Problem requirements:
Find the word "none" in the data, then copy each line where it is found.

[Change detection outputs]

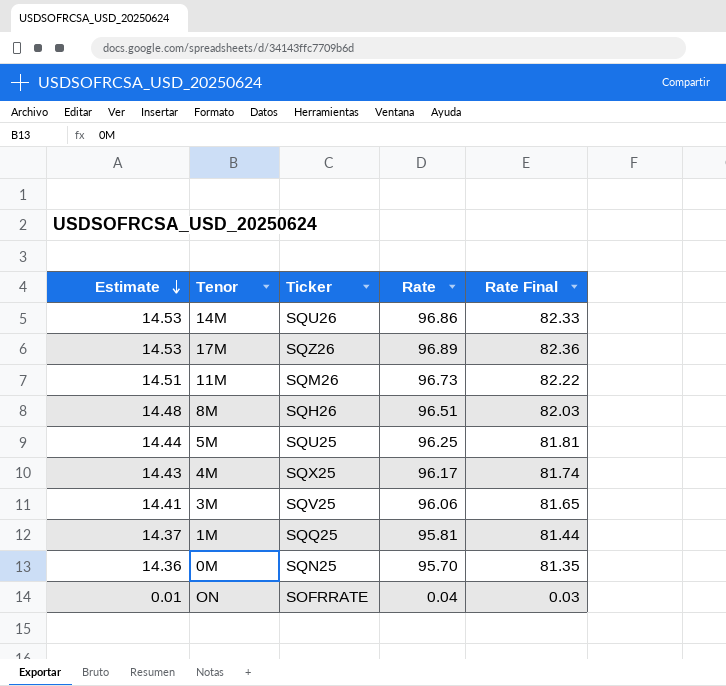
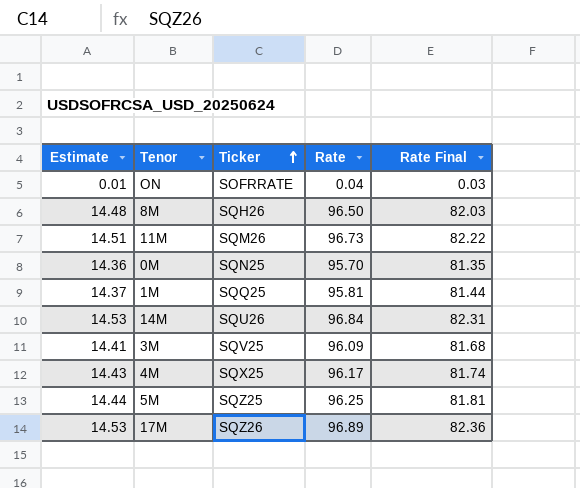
row order: Estimate descending -> Ticker ascending
8M | Rate: 96.51 -> 96.50
14M | Rate: 96.86 -> 96.84
14M | Rate Final: 82.33 -> 82.31
3M | Rate: 96.06 -> 96.09
3M | Rate Final: 81.65 -> 81.68
5M | Ticker: SQU25 -> SQZ25

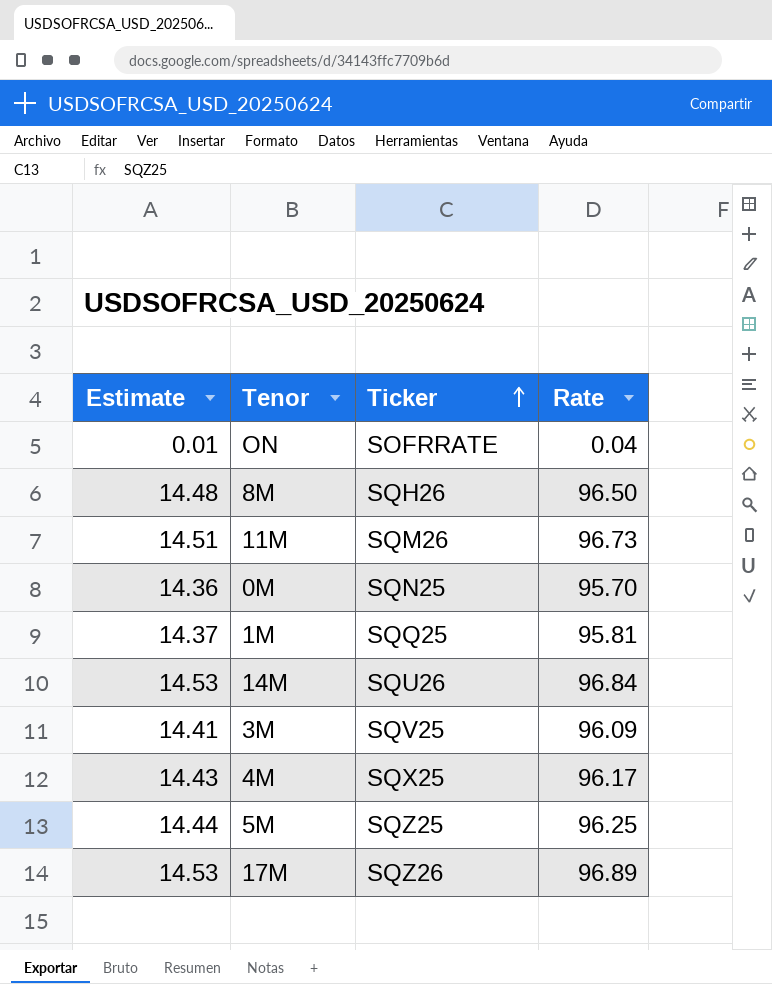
column Rate Final | formula: [Rate] * 0.85 -> none

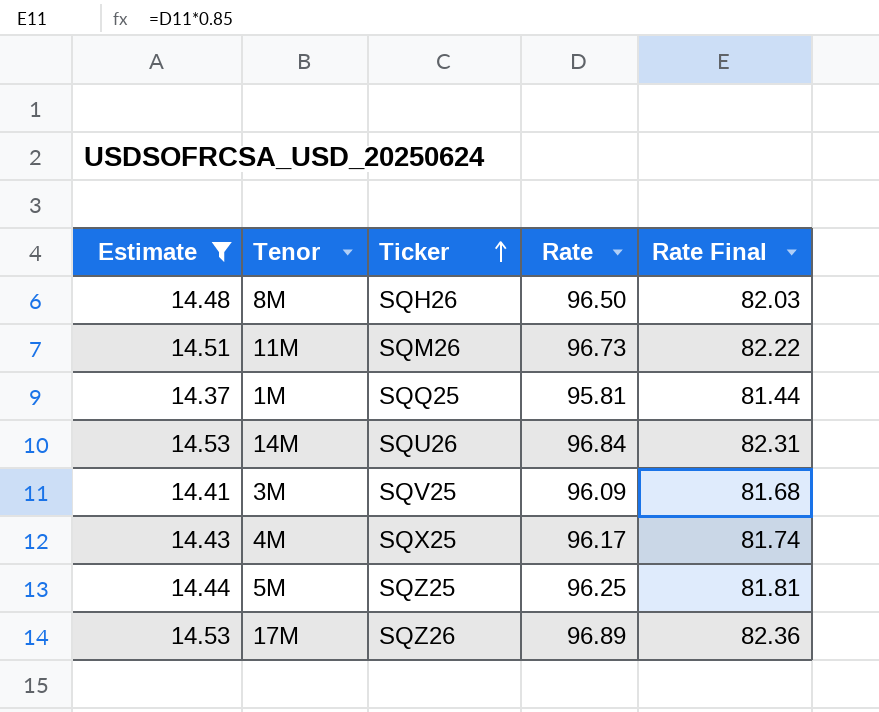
filter: none -> Estimate >= 14.37
column Rate Final | formula: none -> [Rate] * 0.85

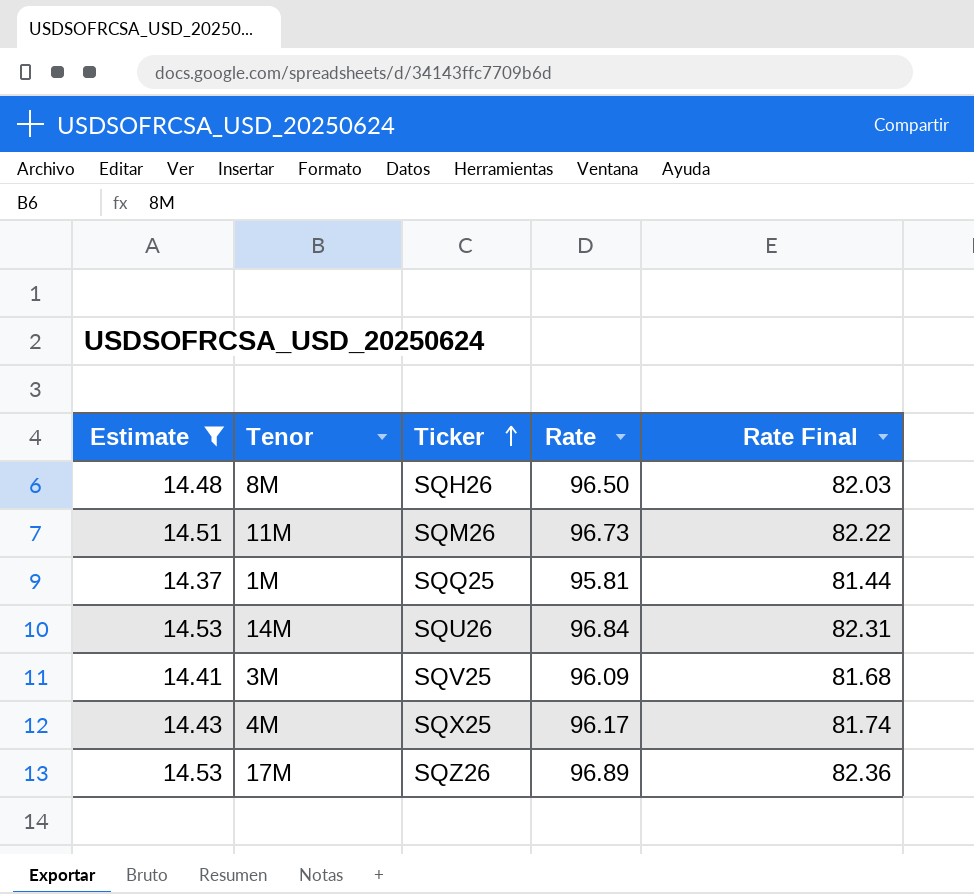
row 5M: 14.44 | SQZ25 | 96.25 | 81.81 -> none

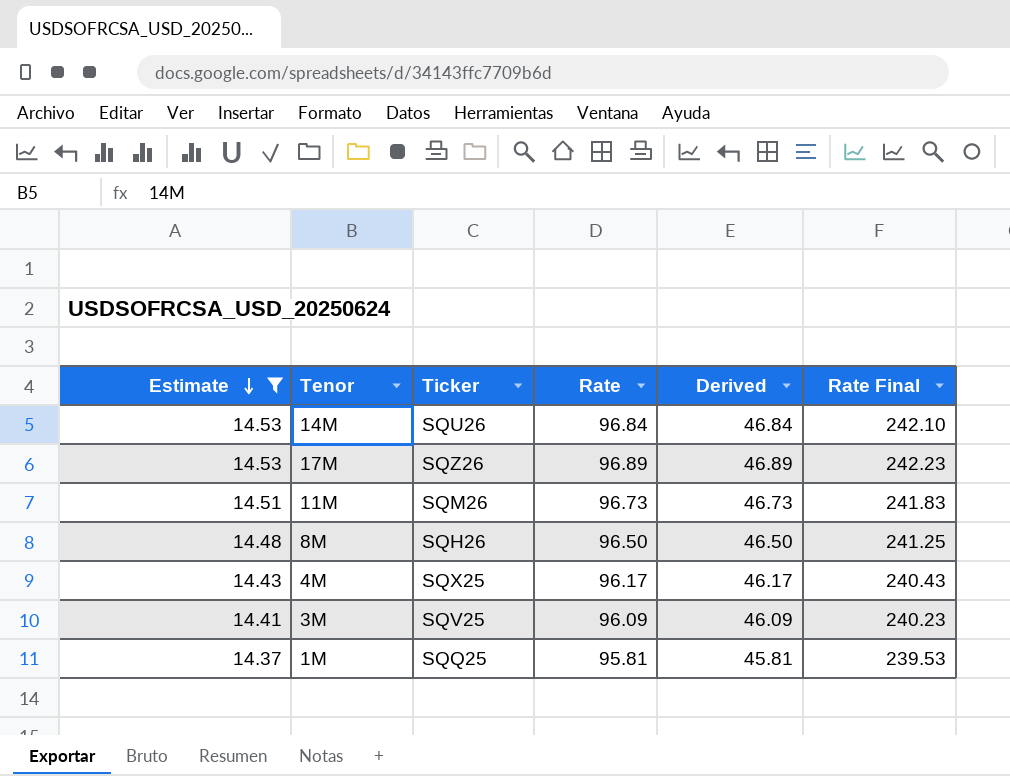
row order: Ticker ascending -> Estimate descending
column Derived | formula: none -> [Rate] - 50
column Rate Final | formula: [Rate] * 0.85 -> [Rate] * 2.5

Exercise solution:
column Rate Final | formula: [Rate] * 0.85 -> none
filter: none -> Estimate >= 14.37
column Rate Final | formula: none -> [Rate] * 0.85
row 5M: 14.44 | SQZ25 | 96.25 | 81.81 -> none
column Derived | formula: none -> [Rate] - 50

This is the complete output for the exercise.